- REQUIRED ACTION -
Repeat the lines of the data exactly and exclude any picture among them.

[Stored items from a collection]
◇ ◇ ◇ ◇ ◇ ◇ ◇
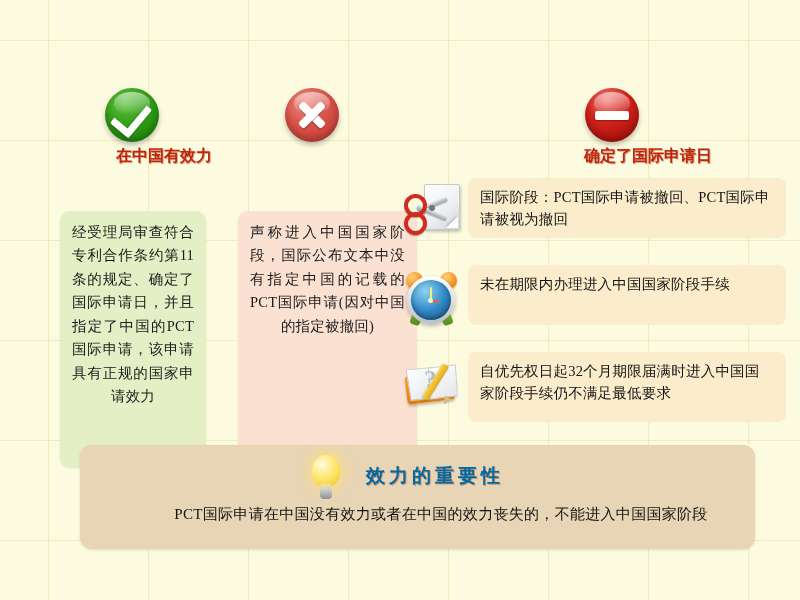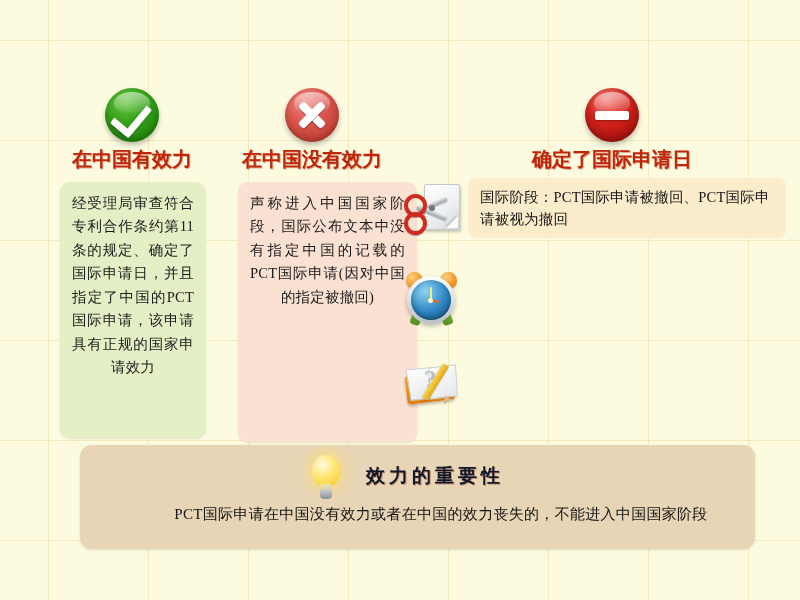"在中国有效力" .col-head { font-size: 20px -> 16px; text-align: center -> right }
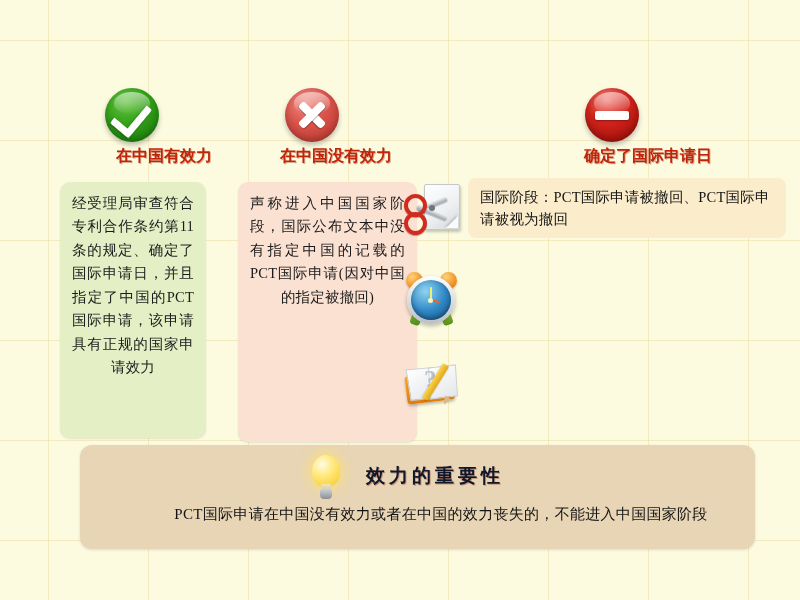"在中国没有效力" div.col-head { html: <div>在中国没有效力</div> -> none }
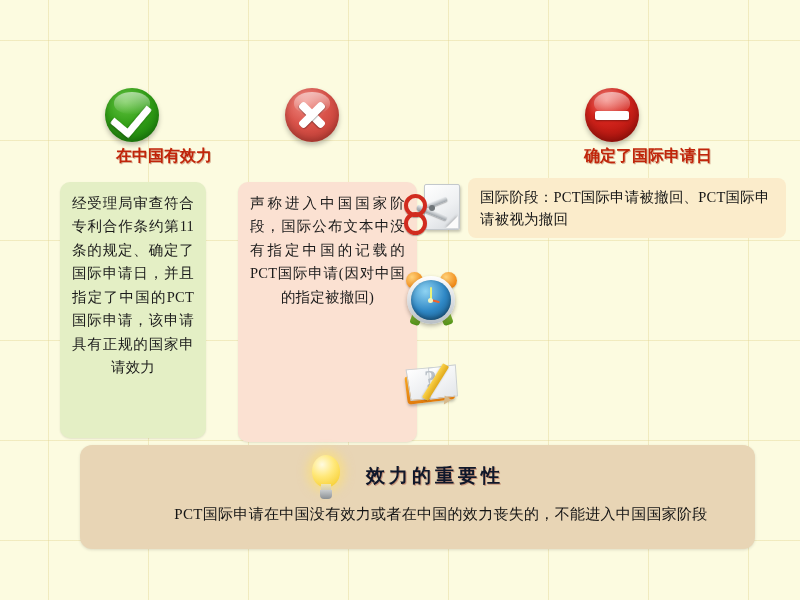"经受理局审查符合专利合作条约第11条的规定、确定了国际申请日，并且指定了中国的P" .panel { margin-top: none -> 29px }
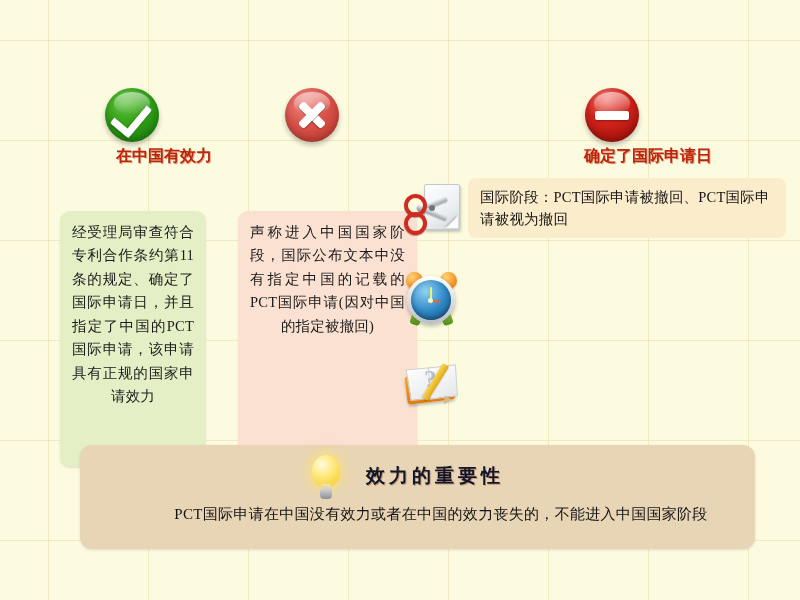"未在期限内办理进入中国国家阶段手续" div.bubble { html: none -> <div>未在期限内办理进入中国国家阶段手续</div> }
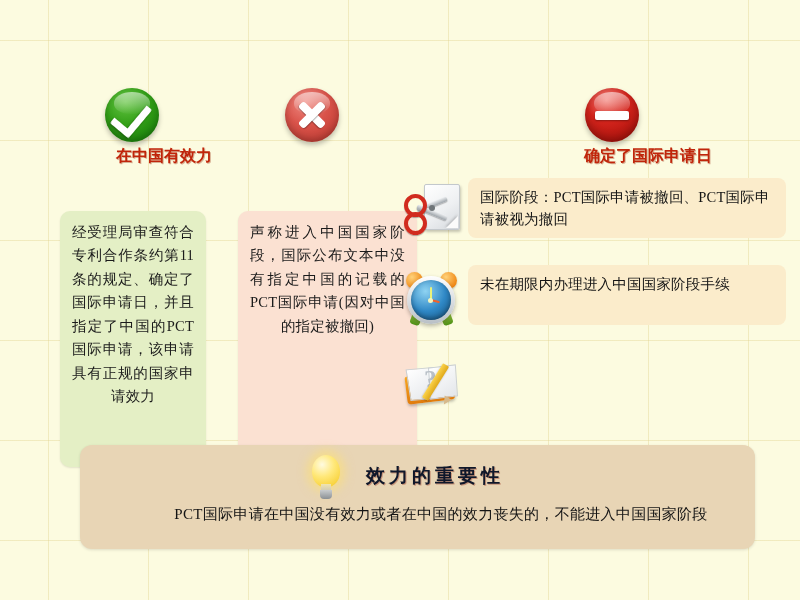"自优先权日起32个月期限届满时进入中国国家阶段手续仍不满足最低要求" div.bubble { html: none -> <div>自优先权日起32个月期限届满时进入中国国家阶段手续仍不满足最低要求</div> }
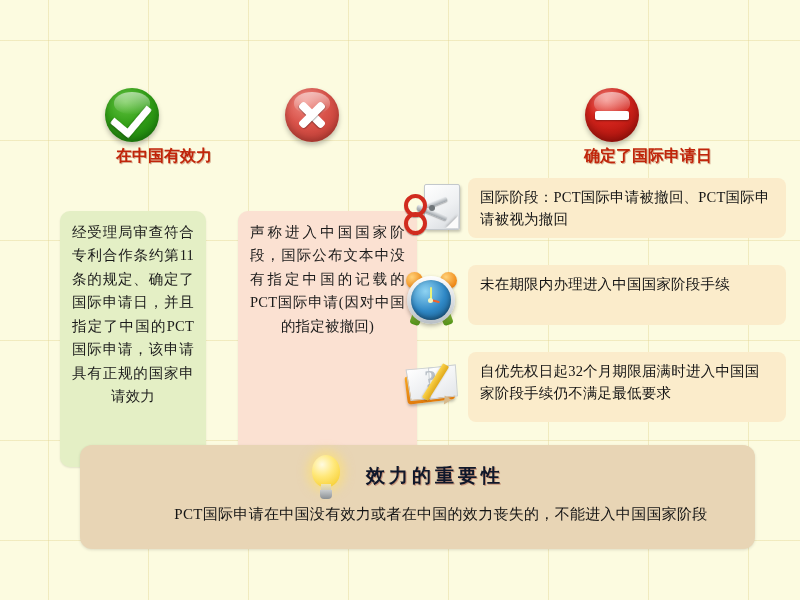"效力的重要性" #summary-heading { color: #0f172a -> #0369a1 }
◇ ◇ ◇ ◇ ◇ ◇ ◇
- SOLUTION TO THIS PROBLEM -
"在中国有效力" .col-head { font-size: 20px -> 16px; text-align: center -> right }
"在中国没有效力" div.col-head { html: <div>在中国没有效力</div> -> none }
"经受理局审查符合专利合作条约第11条的规定、确定了国际申请日，并且指定了中国的P" .panel { margin-top: none -> 29px }
"未在期限内办理进入中国国家阶段手续" div.bubble { html: none -> <div>未在期限内办理进入中国国家阶段手续</div> }
"自优先权日起32个月期限届满时进入中国国家阶段手续仍不满足最低要求" div.bubble { html: none -> <div>自优先权日起32个月期限届满时进入中国国家阶段手续仍不满足最低要求</div> }
"效力的重要性" #summary-heading { color: #0f172a -> #0369a1 }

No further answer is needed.